━━ GIVEN ENTRIES ━━

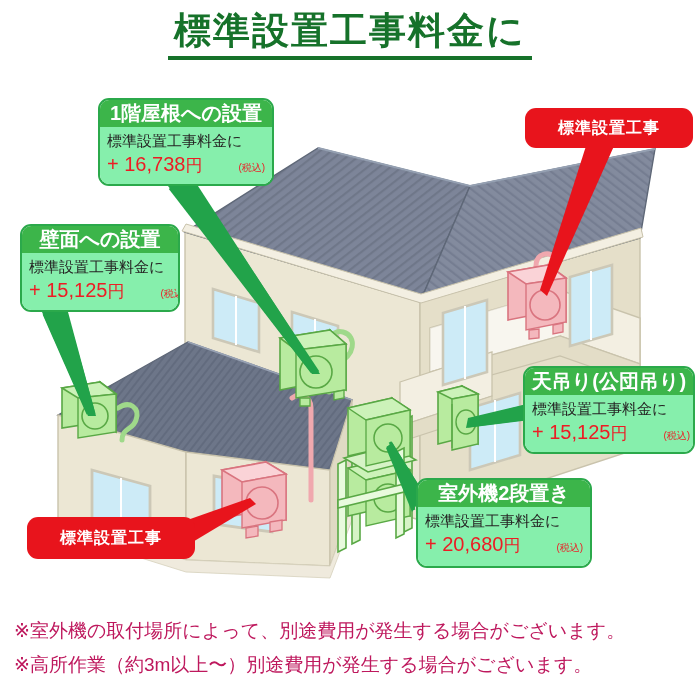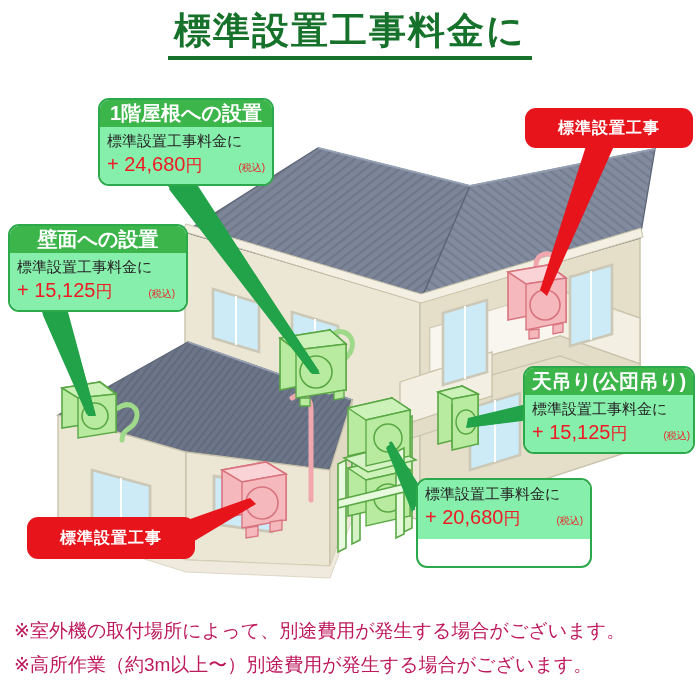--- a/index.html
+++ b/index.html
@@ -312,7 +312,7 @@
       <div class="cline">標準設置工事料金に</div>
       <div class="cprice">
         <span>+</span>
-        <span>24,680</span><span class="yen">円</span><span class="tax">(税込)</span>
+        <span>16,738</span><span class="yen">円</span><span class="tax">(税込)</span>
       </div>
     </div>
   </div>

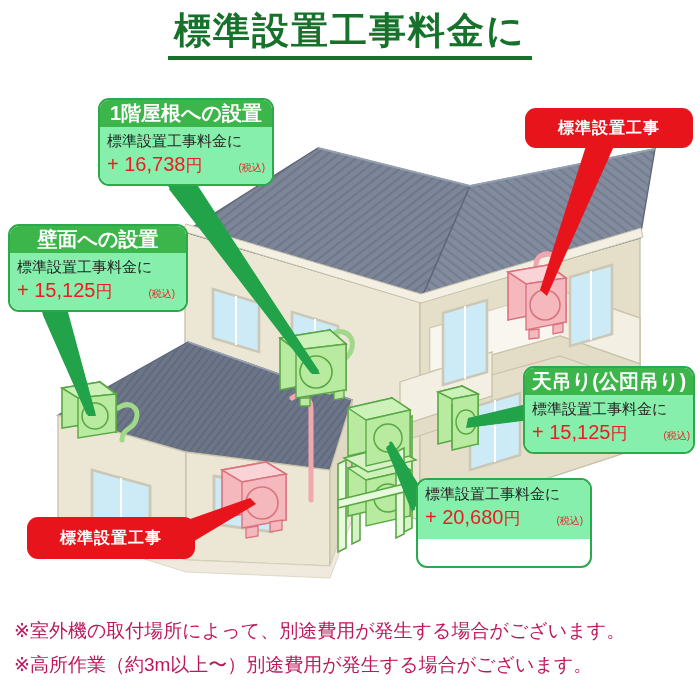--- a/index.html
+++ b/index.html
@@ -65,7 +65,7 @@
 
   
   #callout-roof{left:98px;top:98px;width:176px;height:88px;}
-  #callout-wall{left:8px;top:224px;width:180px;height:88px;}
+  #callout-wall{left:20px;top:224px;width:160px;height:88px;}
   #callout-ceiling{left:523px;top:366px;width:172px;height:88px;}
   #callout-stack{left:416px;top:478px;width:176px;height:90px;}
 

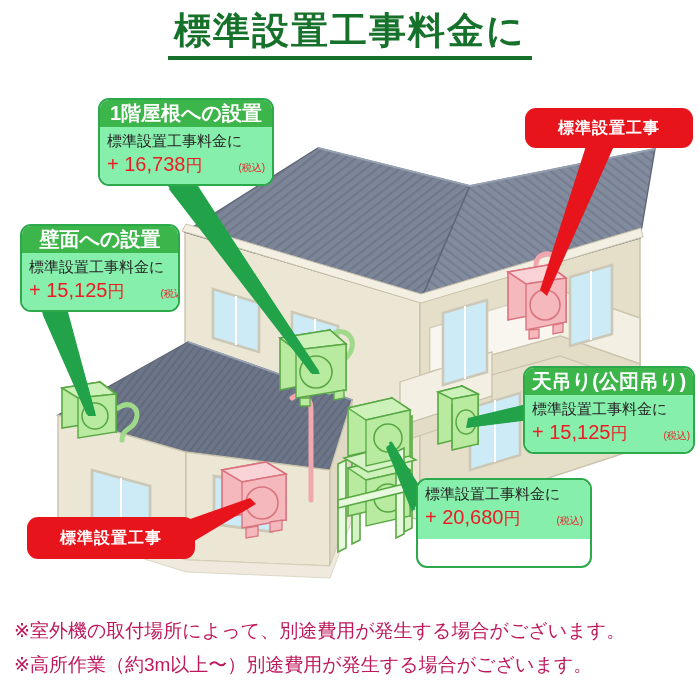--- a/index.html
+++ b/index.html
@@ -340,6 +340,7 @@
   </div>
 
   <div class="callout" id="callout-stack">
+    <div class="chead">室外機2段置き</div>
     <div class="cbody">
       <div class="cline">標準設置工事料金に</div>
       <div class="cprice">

━━━

## TASK STATEMENT
Transcribe the data verbatim. No picture belongs in the result.

## SOLUTION TO THE EXERCISE
--- a/index.html
+++ b/index.html
@@ -312,7 +312,7 @@
       <div class="cline">標準設置工事料金に</div>
       <div class="cprice">
         <span>+</span>
-        <span>24,680</span><span class="yen">円</span><span class="tax">(税込)</span>
+        <span>16,738</span><span class="yen">円</span><span class="tax">(税込)</span>
       </div>
     </div>
   </div>

--- a/index.html
+++ b/index.html
@@ -65,7 +65,7 @@
 
   
   #callout-roof{left:98px;top:98px;width:176px;height:88px;}
-  #callout-wall{left:8px;top:224px;width:180px;height:88px;}
+  #callout-wall{left:20px;top:224px;width:160px;height:88px;}
   #callout-ceiling{left:523px;top:366px;width:172px;height:88px;}
   #callout-stack{left:416px;top:478px;width:176px;height:90px;}
 

--- a/index.html
+++ b/index.html
@@ -340,6 +340,7 @@
   </div>
 
   <div class="callout" id="callout-stack">
+    <div class="chead">室外機2段置き</div>
     <div class="cbody">
       <div class="cline">標準設置工事料金に</div>
       <div class="cprice">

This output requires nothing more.